> **Work to be completed**:
Starting at the line that holds "(160, 86) none" and stopping at the line that holds "[126,1285,212,1300] remember ->", restate the records below word for word, with both of those lines included.

Before-and-after change records:

※ ※ ※

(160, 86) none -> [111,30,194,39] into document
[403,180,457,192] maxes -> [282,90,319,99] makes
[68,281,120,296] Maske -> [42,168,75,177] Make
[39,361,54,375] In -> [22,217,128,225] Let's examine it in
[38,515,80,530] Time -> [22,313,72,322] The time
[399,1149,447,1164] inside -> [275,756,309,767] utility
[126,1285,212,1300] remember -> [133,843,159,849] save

※ ※ ※

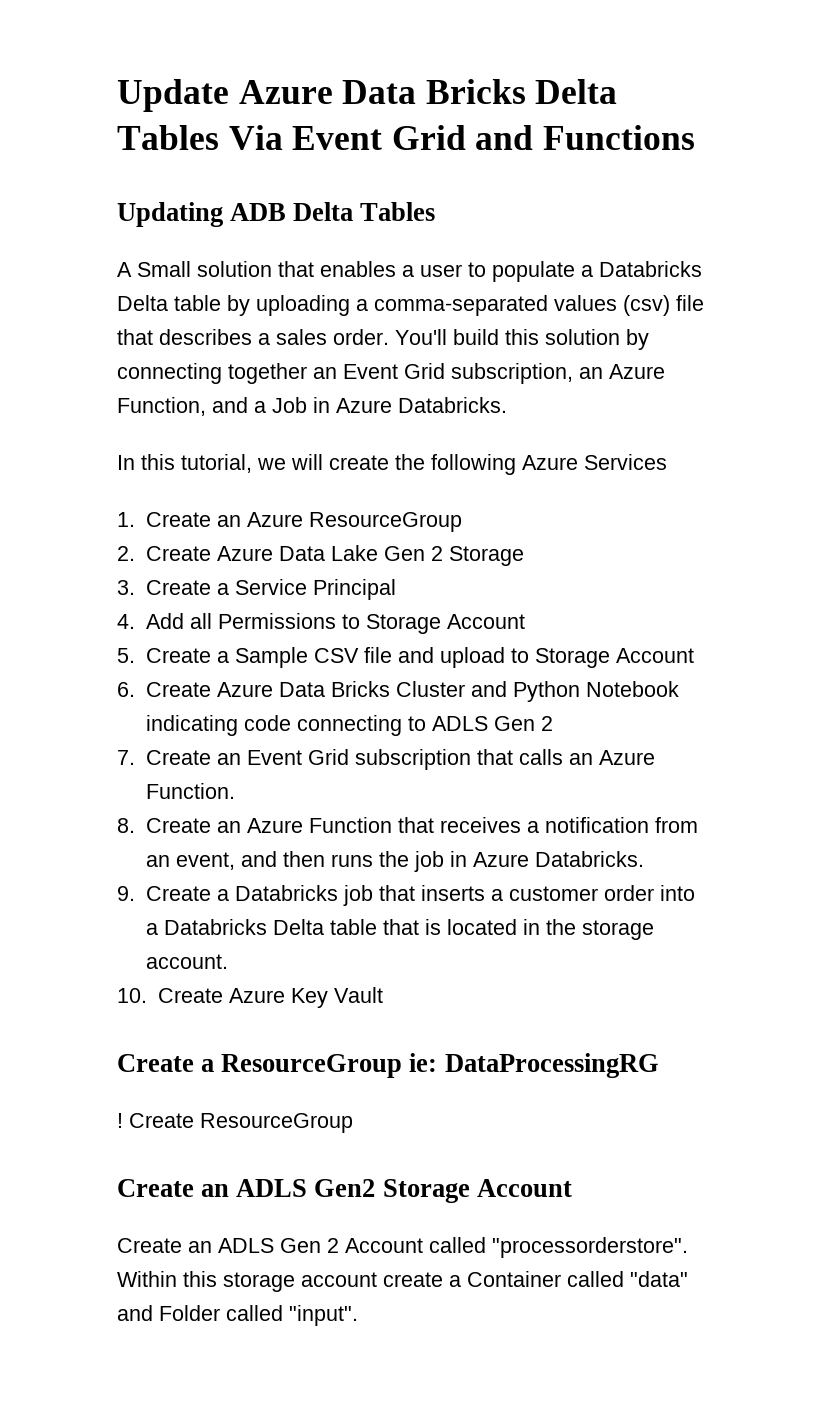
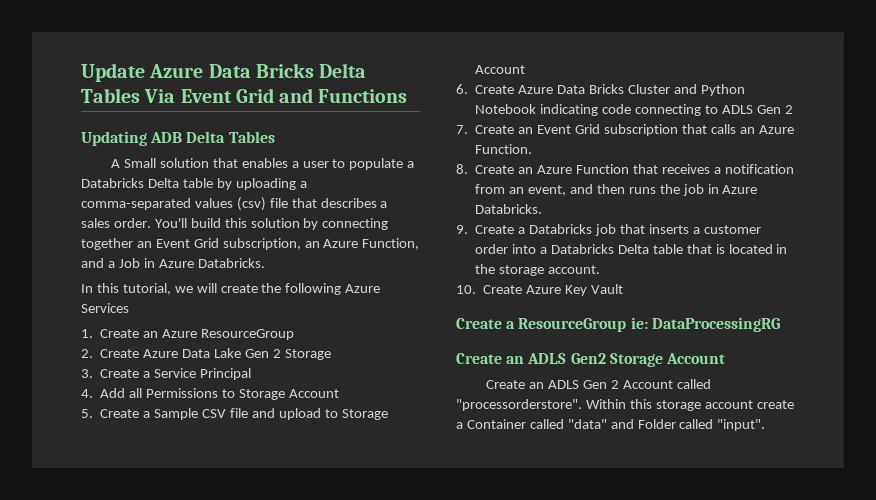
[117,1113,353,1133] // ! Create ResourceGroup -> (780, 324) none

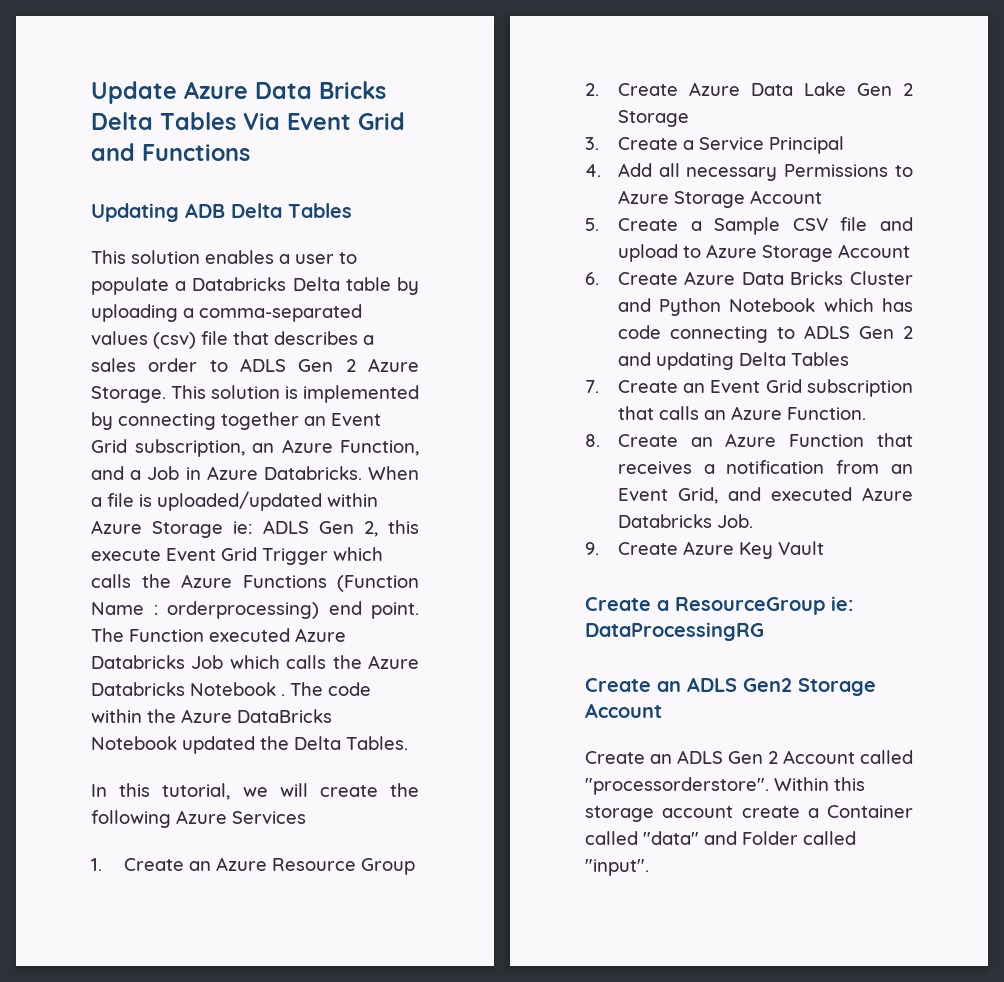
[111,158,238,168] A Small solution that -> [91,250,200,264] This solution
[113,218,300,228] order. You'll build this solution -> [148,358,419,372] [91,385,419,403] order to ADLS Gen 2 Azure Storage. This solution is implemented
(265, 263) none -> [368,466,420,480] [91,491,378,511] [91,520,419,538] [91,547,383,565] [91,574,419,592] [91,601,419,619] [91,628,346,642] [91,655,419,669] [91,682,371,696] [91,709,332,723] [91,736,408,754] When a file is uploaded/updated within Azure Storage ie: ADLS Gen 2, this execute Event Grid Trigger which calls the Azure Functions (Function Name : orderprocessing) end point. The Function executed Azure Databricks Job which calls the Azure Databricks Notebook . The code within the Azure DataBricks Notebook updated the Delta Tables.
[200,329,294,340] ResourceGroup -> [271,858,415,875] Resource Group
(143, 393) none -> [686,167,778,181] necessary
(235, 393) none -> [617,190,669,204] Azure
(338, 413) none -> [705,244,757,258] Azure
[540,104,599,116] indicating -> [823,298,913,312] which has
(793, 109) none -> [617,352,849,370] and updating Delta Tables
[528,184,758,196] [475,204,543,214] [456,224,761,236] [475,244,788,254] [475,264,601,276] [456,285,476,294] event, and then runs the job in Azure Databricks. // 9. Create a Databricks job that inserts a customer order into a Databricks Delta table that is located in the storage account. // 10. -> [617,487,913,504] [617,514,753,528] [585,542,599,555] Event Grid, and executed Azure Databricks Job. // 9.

※ ※ ※

> **Task solution**:
(160, 86) none -> [111,30,194,39] into document
[403,180,457,192] maxes -> [282,90,319,99] makes
[68,281,120,296] Maske -> [42,168,75,177] Make
[39,361,54,375] In -> [22,217,128,225] Let's examine it in
[38,515,80,530] Time -> [22,313,72,322] The time
[399,1149,447,1164] inside -> [275,756,309,767] utility
[126,1285,212,1300] remember -> [133,843,159,849] save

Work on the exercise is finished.